Minister of Works and Transport
- Incumbent
- Assumed office 22 March 2025
- President: Netumbo Nandi-Ndaitwah
- Prime Minister: Elijah Ngurare
- Vice President: Lucia Witbooi
- Preceded by: John Mutorwa

Personal details
- Born: November 24, 1977 (age 48) Otshitutuma, Omusati Region, Namibia

= Veikko Nekundi =

Namibian politician (born 1977)

Veikko Nekundi (born 24 November 1977) is a Namibian politician serving in the Cabinet of Namibia as Minister of Works and Transport since 22 March 2025. He has also been a legislator in the National Assembly since 2015. In 2020 was sworn in as a Member of Parliament and appointed to a deputy minister’s portfolio.

== Biography ==
Nekundi was born on 24 November 1977 in Otshitutuma, Omusati Region. He served as a youth development and training personnel at the City of Windhoek from 2005 to 2015.

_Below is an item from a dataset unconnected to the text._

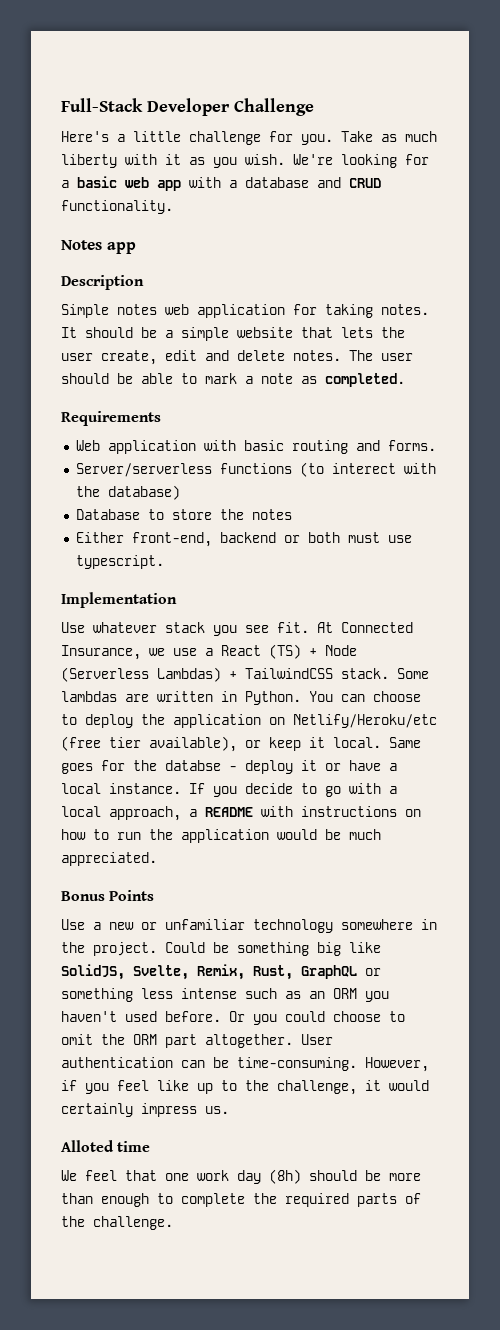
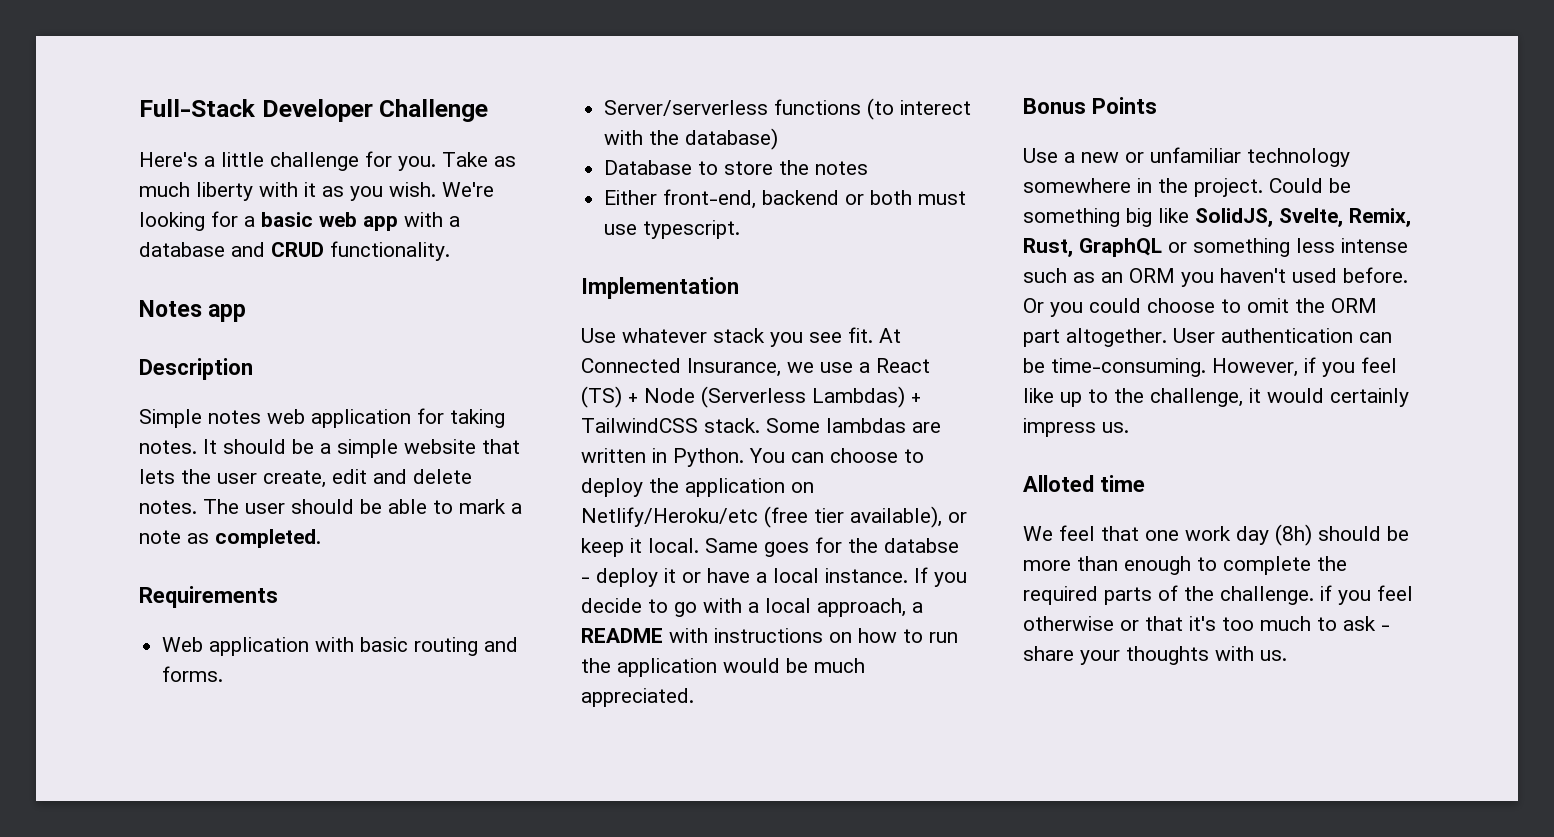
(173, 1223) none -> [1320,585,1413,605] [1023,616,1390,631] [1023,646,1287,665] if you feel otherwise or that it's too much to ask - share your thoughts with us.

In 1998, he served as President of the Student Representative Council at the then Polytechnic of Namibia. In 2013, he obtained a Master's degree in Business Administration from the University of Namibia. In addition, he holds a B-Tech in Marketing, which he obtained in 2009 and in 2008 he obtained a BBA, both from Namibia University of Science and Technology. After SWAPO Party Youth League (SPYL) Secretary-General Elijah Ngurare was expelled from the position in 2015, Nekundi acted as an interim leader of the SPYL from 2015 to 2017.

Nekundi was appointed as Minister of Works and Transport by Her Excellency President Netumbo Nandi-Ndaitwah on 22 March 2025.